For some reason, the commission decided not to rough-up Joseph Cassano, the man who ran the AIG division that insured tens of billions of dollars in toxic mortgage-backed securities and sparked an unprecedented taxpayer bailout of the firm. Instead, the commission provided Cassano with a platform to justify his actions and argue that his strong, guiding hand was missed during the crisis.

They say the commission is also barking up the wrong tree by focusing on Goldman’s marking down of AIG CDO prices.
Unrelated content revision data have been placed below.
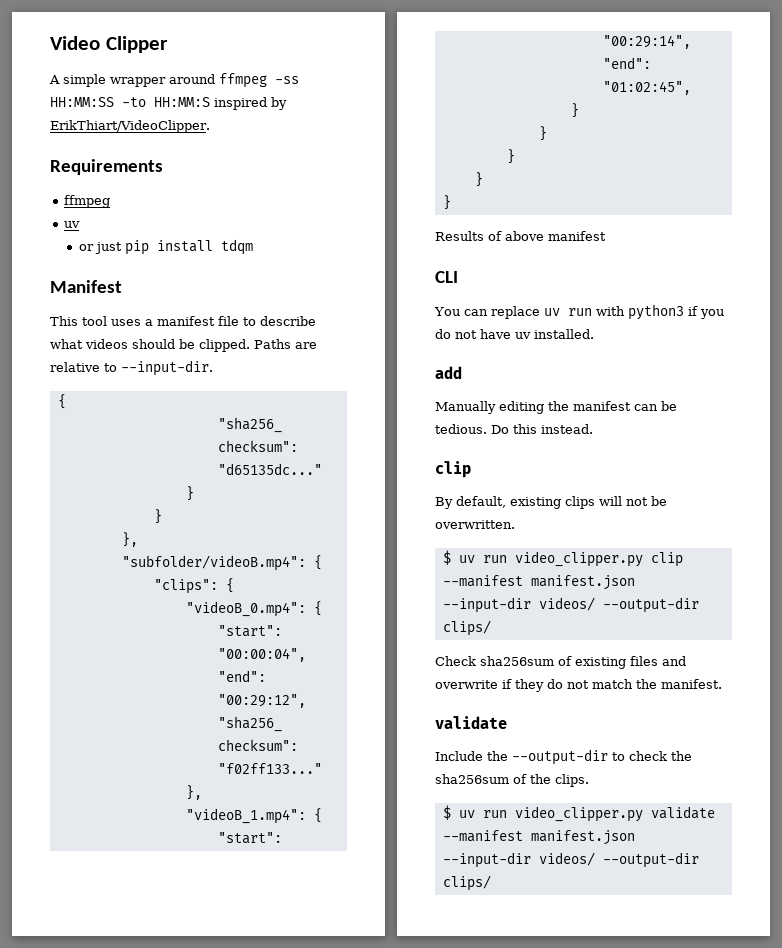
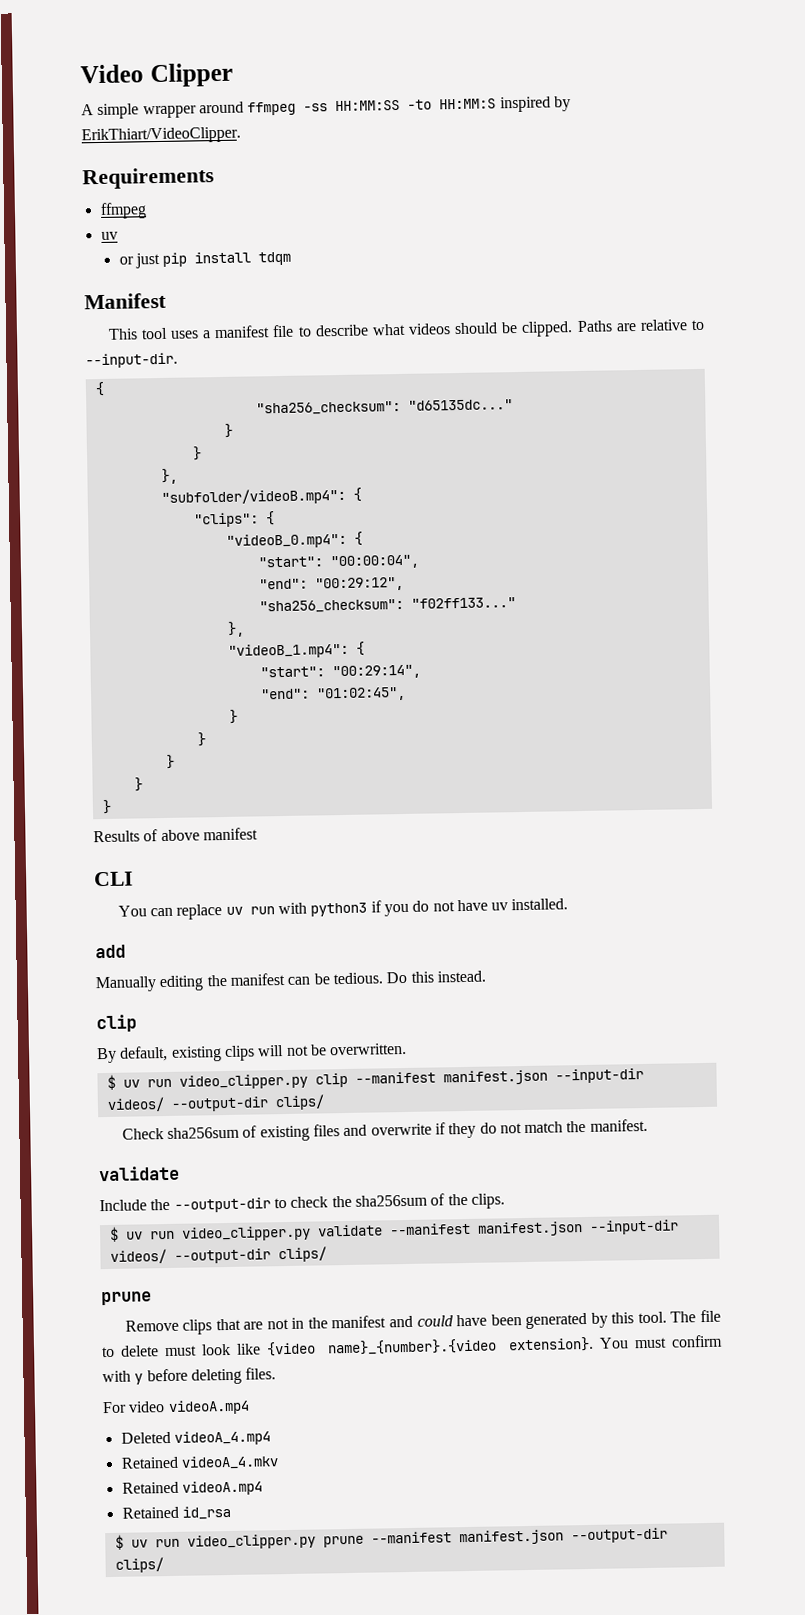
  $ uv run video_clipper.py validate --manifest manifest.json --input-dir videos/ --output-dir clips/
+ prune
+ Remove clips that are not in the manifest and could have been generated by this tool. The file to delete must look like {video name}_{number}.{video extension}. You must confirm with y before deleting files.
+ For video videoA.mp4
+ Deleted videoA_4.mp4
+ Retained videoA_4.mkv
+ Retained videoA.mp4
+ Retained id_rsa
+ $ uv run video_clipper.py prune --manifest manifest.json --output-dir clips/

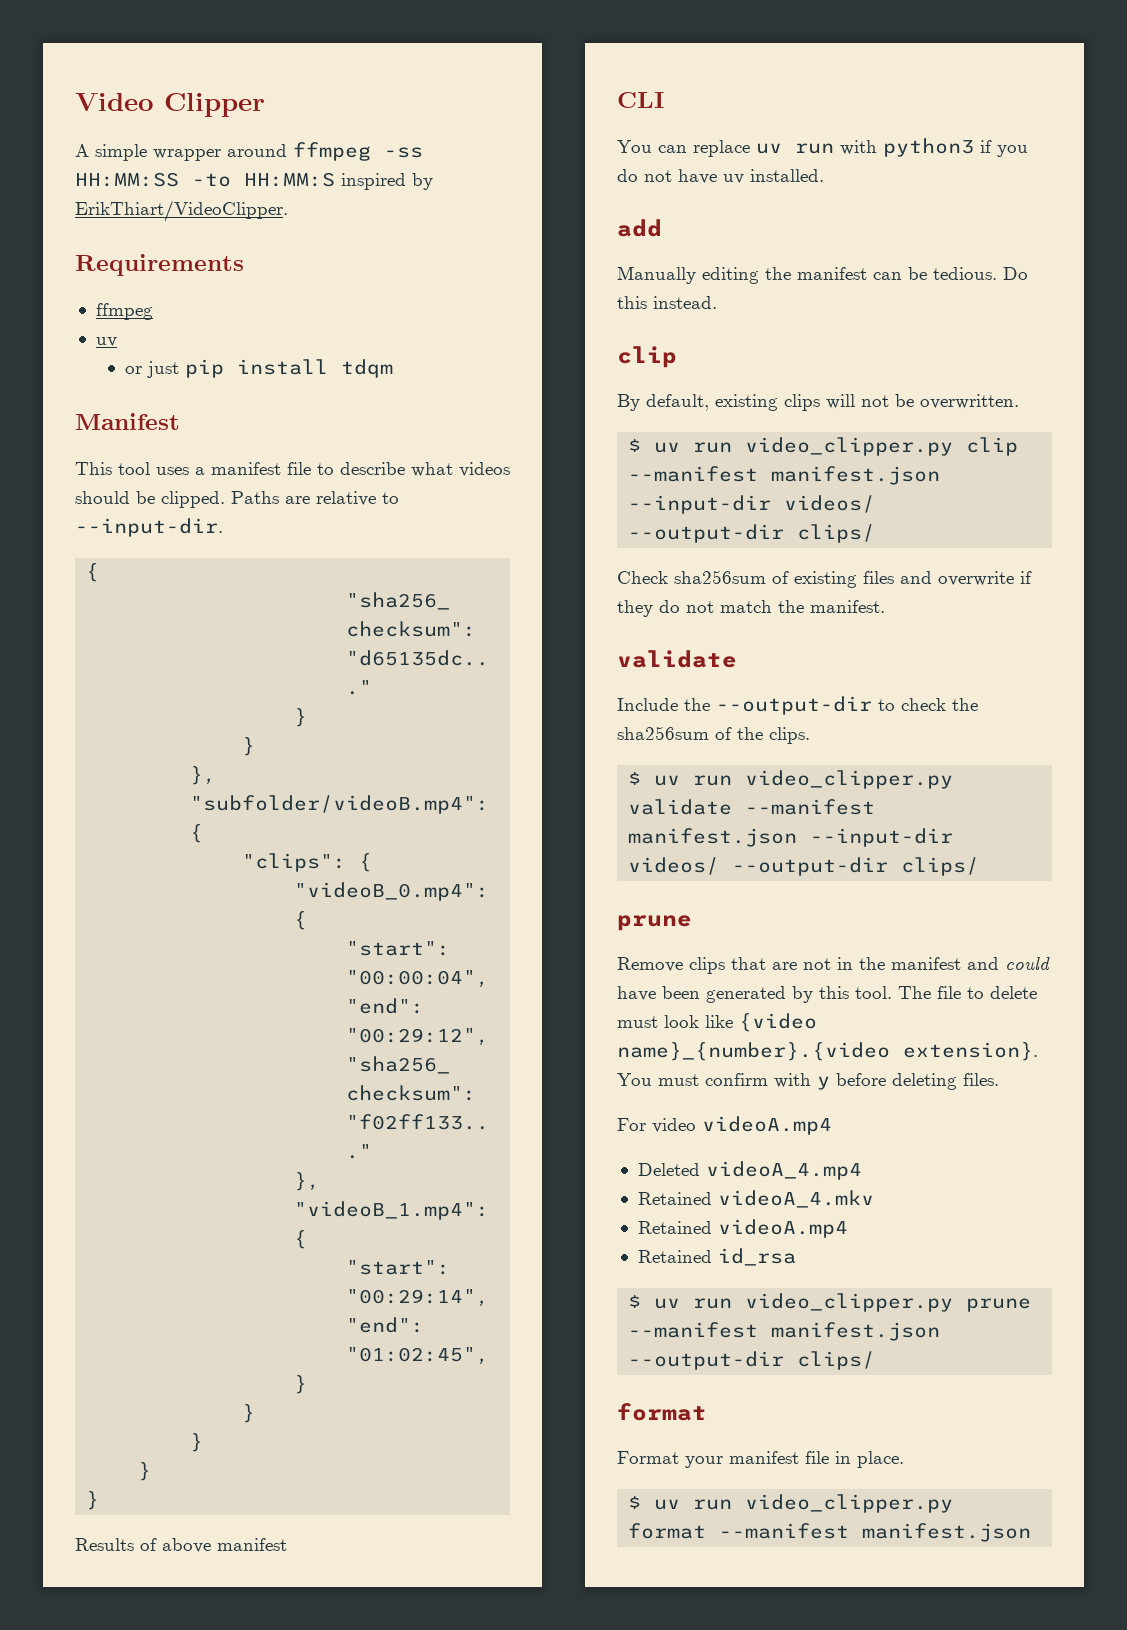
  $ uv run video_clipper.py prune --manifest manifest.json --output-dir clips/
+ format
+ Format your manifest file in place.
+ $ uv run video_clipper.py format --manifest manifest.json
Here they quote Janet Tavakoli:

“What they needed to hold Goldman accountable for was the underlying assets,” Tavakoli said. “The underlying assets in those CDOs were horrible because of widespread securities fraud and accounting fraud in the securitization business.”

— Eliot Spitzer explains over at Slate why the financial reform bill is a failure:

First, the bill does virtually nothing to confront the single greatest structural problem we face: the continued growth of too big to fail, or TBTF, institutions. Indeed, over the course of the crisis we have gone in the wrong direction, with the banking industry now more concentrated than it was several years ago. There is no reason to believe that this trend will change or that the federal guarantees of TBTF institutions will be withdrawn.

Second, the bill by and large reinvests regulators with the same discretion they had—and failed to use—before the crisis. The theory underlying the bill is simple: “Trust us—next time we will do better.” Indeed, in virtually every case, the very same people are still in the positions they had before the cataclysm. Isn’t it comforting to know that the systemic risk council—that critical group that is supposed to be akin to the canary in the mine, warning of impending danger—will be led by the same people (Timothy Geithner and Ben Bernanke) who failed or refused to see the omens of this crisis as it swept through the economy?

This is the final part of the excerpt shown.